You might think that in the circumstances he would not have attended the head master's ball with which the evening ended; but that would be sadly to misjudge so perverse a creature as the notorious Nipper. He was probably one of those who protest that there is 'nothing personal' in their most personal attacks. Not that Nasmyth took this tone about Raffles when he and I found ourselves cheek by jowl against the ballroom wall; he could forgive his franker critics, but not the friendly enemy who had treated him so much more gently than he deserved.
'I seem to have seen you with this great man Raffles,' began Nasmyth, as he overhauled me with his fighting eye. 'Do you know him well?'
'Intimately.'
'I remember now. You were with him when he forced himself upon me on the way down yesterday. He had to tell me who he was. Yet he talks as though we were old friends.'
'You were in the upper sixth together,' I rejoined, nettled by his tone.
'What does that matter? I am glad to say I had too much self-respect, and too little respect for Raffles, ever to be a friend of his then. I knew too many of the things he did,' said Nipper Nasmyth.
His fluent insults had taken my breath. But in a lucky flash I saw my retort.
'You must have had special opportunities of observation, living in the town,' said I; and drew first blood between the long hair and the ragged beard; but that was all.
'So he really did get out at nights?' remarked my adversary. 'You certainly give your friend away. What's he doing now?'
I let my eyes follow Raffles round the room before replying. He was waltzing with a master's wife—waltzing as he did everything else. Other couples seemed to melt before them. And the woman on his arm looked a radiant girl.
'I meant in town, or wherever he lives his mysterious life,' explained Nasmyth, when I told him that he could see for himself. But his clever tone did not trouble me; it was his epithet that caused me to prick my ears.

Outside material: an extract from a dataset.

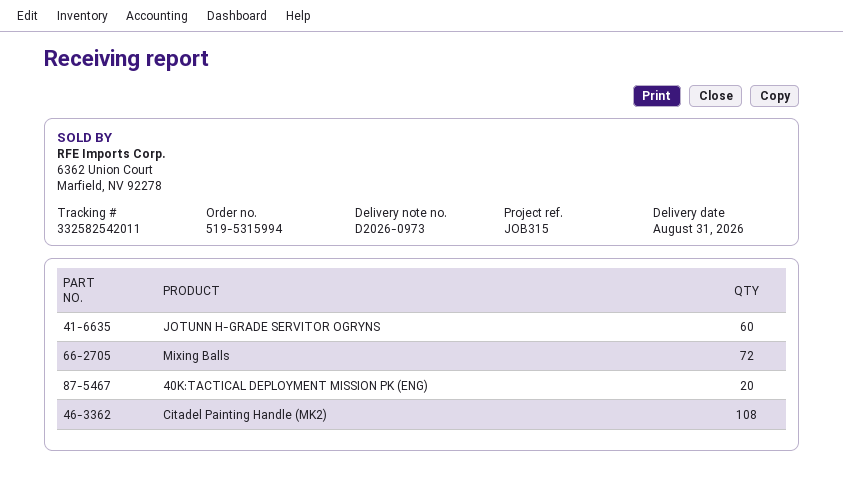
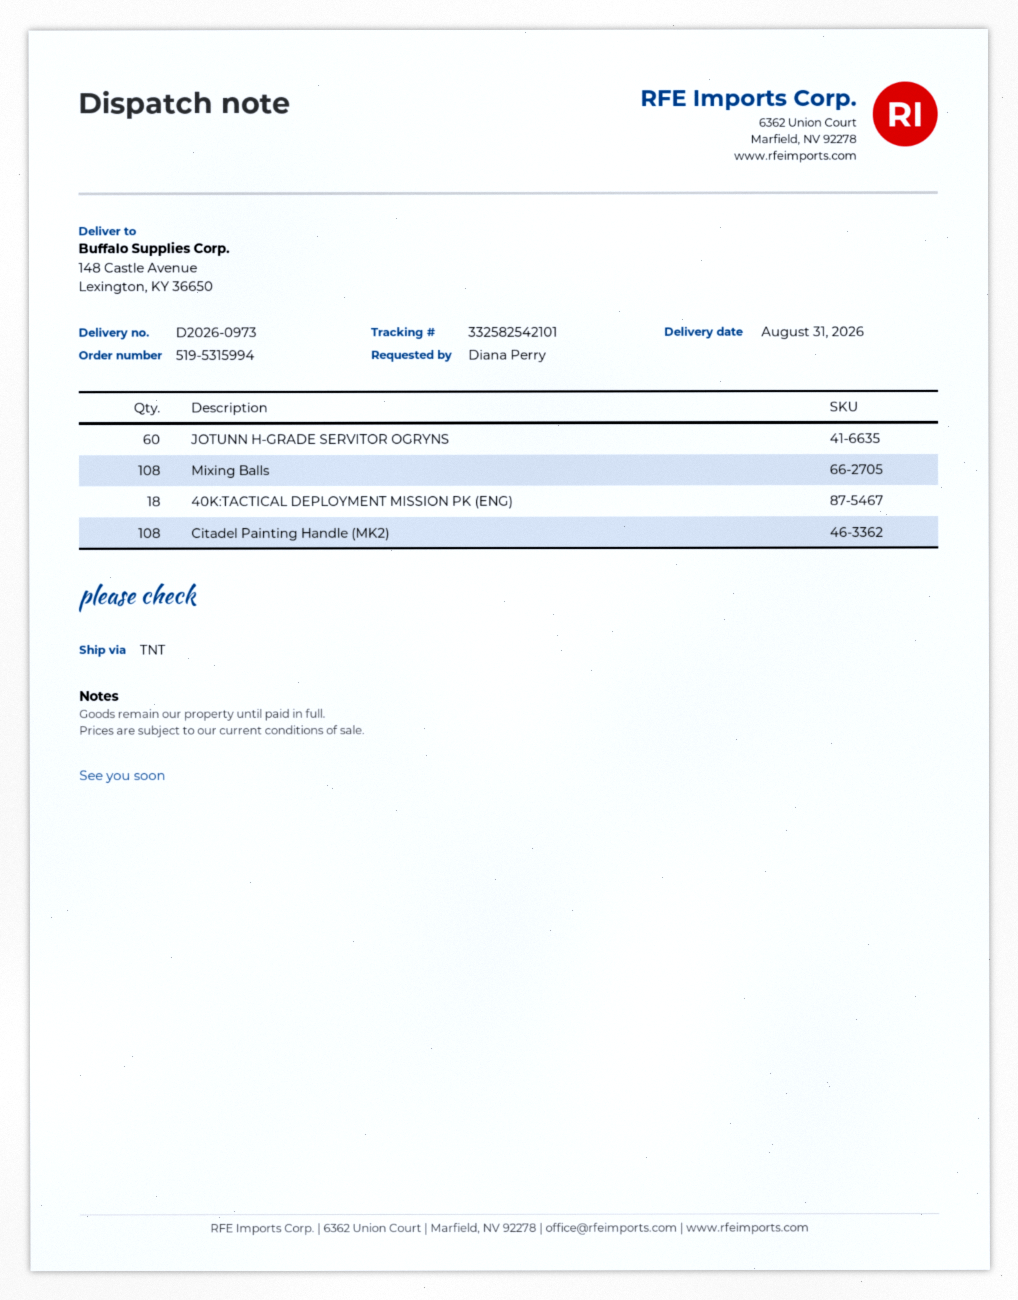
tracking number: 332582542011 -> 332582542101
Mixing Balls: 72 -> 108
40K:TACTICAL DEPLOYMENT MISSION PK (ENG): 20 -> 18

And I found some difficulty in following Raffles right round the room.
'I thought everybody knew what he was doing; he's playing cricket most of his time,' was my measured reply; and if it bore an extra touch of insolence, I can honestly ascribe that to my nerves.
'And is that all he does for a living?' pursued my inquisitor keenly.
'You had better ask Raffles himself,' said I to that. 'It's a pity you didn't ask him in public, at the meeting!'
But I was beginning to show temper in my embarrassment, and of course that made Nasmyth the more imperturbable.
'Really, he might be following some disgraceful calling, by the mystery you make of it!' he exclaimed. 'And for that matter I call first-class cricket a disgraceful calling, when it's followed by men who ought to be gentlemen, but are really professionals in gentlemanly clothing. The present craze for gladiatorial athleticism I regard as one of the great evils of the age; but the thinly veiled professionalism of the so-called amateur is the greatest evil of that craze. Men play for the gentlemen and are paid more than the players who walk out of another gate. In my time there was none of that. Amateurs were amateurs and sport was sport; there were no Raffleses in first-class cricket then. I had forgotten Raffles was a modern first-class cricketer: that explains him. Rather than see my son such another, do you know what I'd prefer to see him?'
I neither knew nor cared: yet a wretched premonitory fascination held me breathless till I was told.